Our fundamental goal is to understand the self-organising properties of complex biological systems and to comprehend how diverse collective behaviours emerge on comparatively static networks of interacting units or dynamical systems.

Research Interests

  • Network theory: our interest is in developing new mathematical concepts that permit a better understanding of the organisational and functional properties of complex biological systems. Current work includes the development of novel, bio-inspired network measures, capable of detecting features of pertinence to system functionality; the extension of network science concepts to more general network structures, such as hypernetworks and multi-layered networks; and the construction of measures that incorporate important, often ignored network characteristics, such as directionality and/or weight.
  • Computational analysis of biomedical data: the current focus is on applications to neuroimaging data of human brain structure and function, but also encompasses the study of other biological networks such as protein-protein interaction networks and metabolic networks. We use mathematical and statistical techniques including linear algebra, network science, optimisation, combinatorics, machine learning and applied topology to solve complex biological problems.
  • Modelling of complex biological systems: we use theories of dynamical systems to model aspects of human physiology. We apply differential equations, bifurcation analysis and other mathematical and computational concepts to better understand the mechanisms underlying a range of complex biological processes, including tumour growth, anti-inflammatory response, and neurodegeneration amongst others.

Collaboration

  • Joanne L. Dunster and Jonathan M Gibbins, Institute for Cardiovascular and Metabolic Research, University of Reading
  • Marcus Kaiser, Faculty of Medicine & Health Sciences, University of Nottingham
  • Steve Coombes and Reuben O’Dea, Department of Mathematics and Statistics, University of Nottingham
  • Keith Smith, Computer and Information Sciences, University of Strathclyde
  • Neuro-Topology Research Group, School of Natural and Computing Sciences, University of Aberdeen
  • Connectomics Group, Blue Brain Project, EPFL

Publications

  1. Exploring the constituent mechanisms of hepatitis: a dynamical systems approach.

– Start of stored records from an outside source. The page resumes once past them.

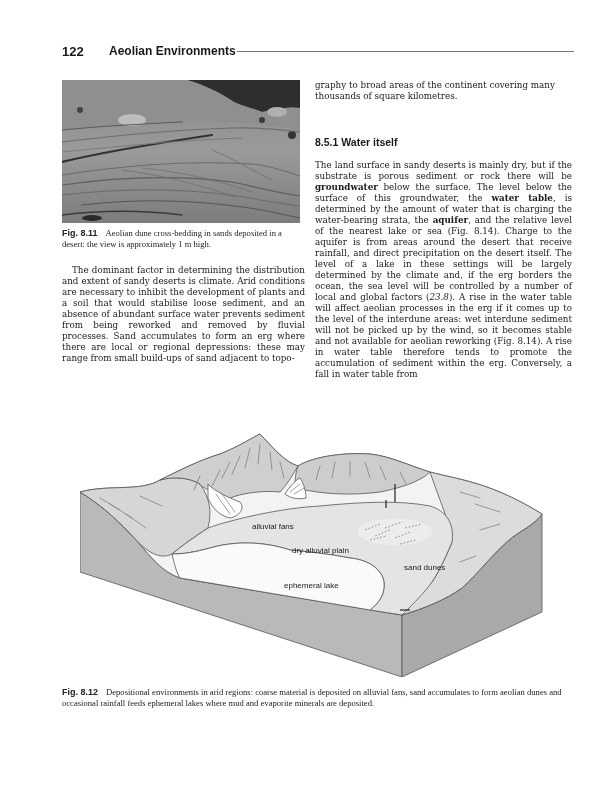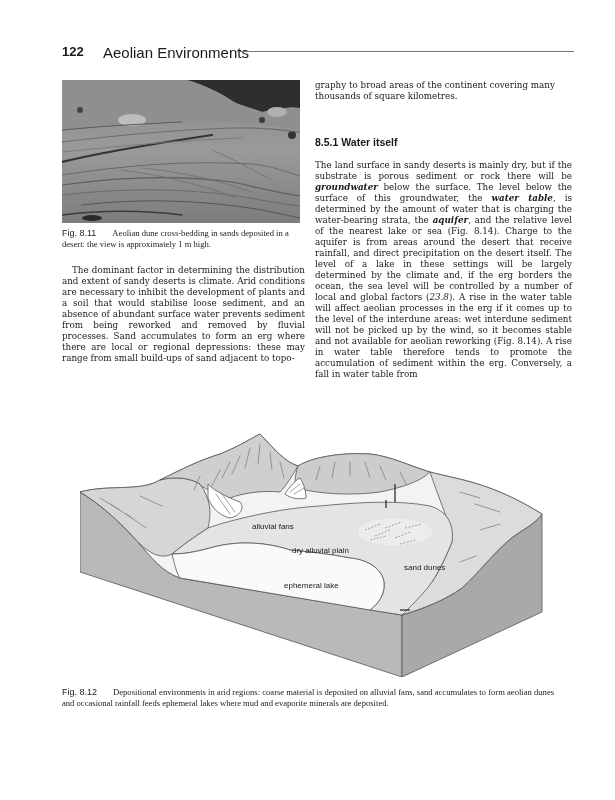--- a/index.html
+++ b/index.html
@@ -7,7 +7,7 @@
 
   #running-head { position:absolute; left:62px; top:44px; width:510px; height:14px; }
   #page-number { position:absolute; left:0; top:0; font-family:"Liberation Sans", sans-serif; font-weight:bold; font-size:13px; }
-  #running-title { position:absolute; left:41px; top:0; font-family:"Liberation Sans", sans-serif; font-weight:normal; font-size:15px; }
+  #running-title { position:absolute; left:47px; top:0; font-family:"Liberation Sans", sans-serif; font-weight:bold; font-size:12px; }
   #head-rule { position:absolute; left:175px; top:7px; width:337px; height:0; border-top:1px solid #777; }
 
   #photo { position:absolute; left:62px; top:80px; width:238px; height:143px; overflow:hidden; }

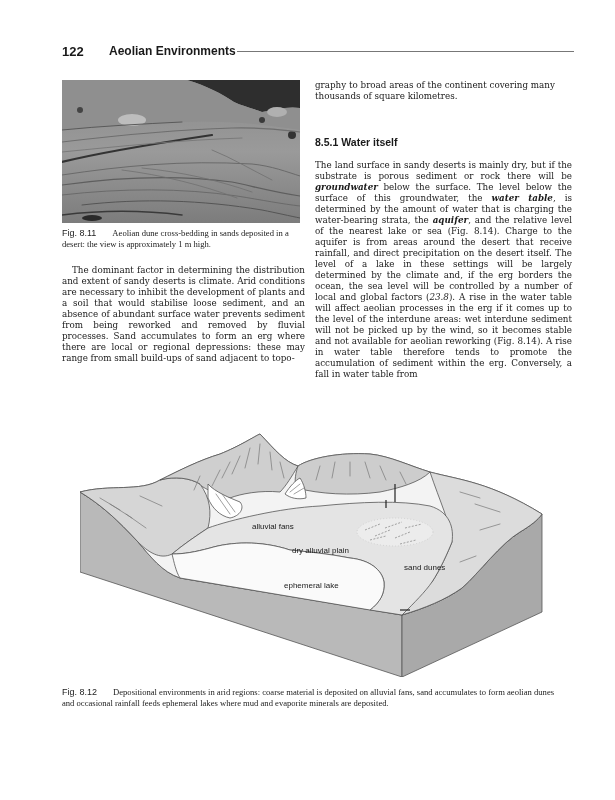--- a/index.html
+++ b/index.html
@@ -21,7 +21,7 @@
   #right-para-top { position:absolute; left:315px; top:80px; width:257px; text-align:left; }
   #section-heading { position:absolute; left:315px; top:136px; font-family:"Liberation Sans", sans-serif; font-weight:bold; font-size:10.5px; }
   #right-para { position:absolute; left:315px; top:160px; width:257px; }
-  .bi { font-weight:bold; font-style:italic; }
+  .bi { font-weight:bold; }
 
   #block-diagram { position:absolute; left:80px; top:432px; width:500px; height:245px; }
   #block-diagram .lbl { font-family:"Liberation Sans", sans-serif; font-size:8px; fill:#1a1a1a; }

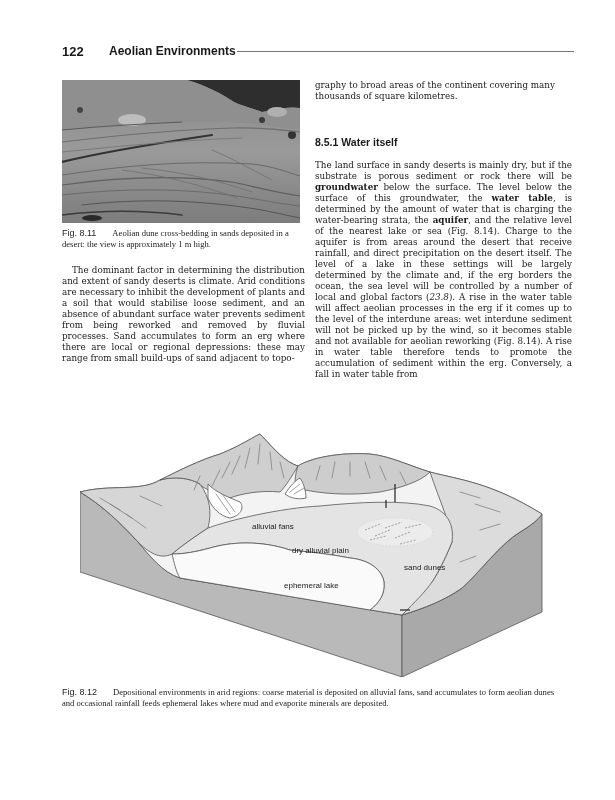--- a/index.html
+++ b/index.html
@@ -13,7 +13,7 @@
   #photo { position:absolute; left:62px; top:80px; width:238px; height:143px; overflow:hidden; }
 
   .caption { font-family:"Liberation Serif", serif; font-size:8.6px; line-height:11px; color:#222; }
-  .caption .fig-label { font-family:"Liberation Sans", sans-serif; font-weight:normal; font-size:9px; margin-right:16px; }
+  .caption .fig-label { font-family:"Liberation Sans", sans-serif; font-weight:bold; font-size:9px; margin-right:8px; }
   #caption-811 { position:absolute; left:62px; top:228px; width:242px; }
 
   .body-text { font-family:"DejaVu Serif", serif; font-size:8.75px; line-height:11px; text-align:justify; color:#1a1a1a; }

Dunster JL, Gibbins JM, Nelson MR. Mathematical Medicine and Biology. (In press; accepted Sept 2022.)
  2. Structure-function clustering in weighted brain networks. Crofts JJ, Forrester M, Coombes S, O’Dea RD, Scientific Reports, 2022, 12(16793).
  3. The role of node dynamics in shaping emergent functional connectivity patterns in the brain. Forrester M, Crofts JJ, Sotiropoulos SN, Coombes S, O’Dea RD, Network Neuroscience, 2020, 4(2).
  4. Spatial considerations in the resolution of inflammation: elucidating leukocyte interactions via an experimentally-calibrated agent based model. Bayani A, Dunster JL, Crofts JJ, Nelson MR, PLoS Computational Biology, 2020, 16(11), e1008413.
  5. Modeling and Simulation of Rat Non-Barrel Somatosensory Cortex. Part I: Modeling Anatomy. Reimann MW, Puchet SB, Santander D, Smith JP, et al, bioRxiv:2022.11.28.516756 (2022).
  6. An application of neighbourhoods in digraphs to the classification of binary dynamics. Conceição P, Govc D, Lazovskis J, Levi R, Riihimäki H, Smith JP, Network Neuroscience 6(2) (2022).
  7. Complexes of tournaments, directionality filtrations and persistent homology. Govc D, Levi R, Smith JP, J Appl. and Comput. Topology 5 (2021).
  8. Predicting novel genomic regions linked to genetic disorders using GWAS and chromosome conformation data – a case study of schizophrenia. Buxton DS, Batten DJ, Crofts JJ, Chuzhanova N, Scientific Reports, 2019, 9(1):17940.
  9. Identification of novel genes associated with longevity in Drosophila melanogaster – a computational approach. Hall BS, Barnett YA, Crofts JJ, Chuzhanova N, Aging (Albany NY), 2019, 11(23):11244-11267. doi: 10.18632/aging.102527.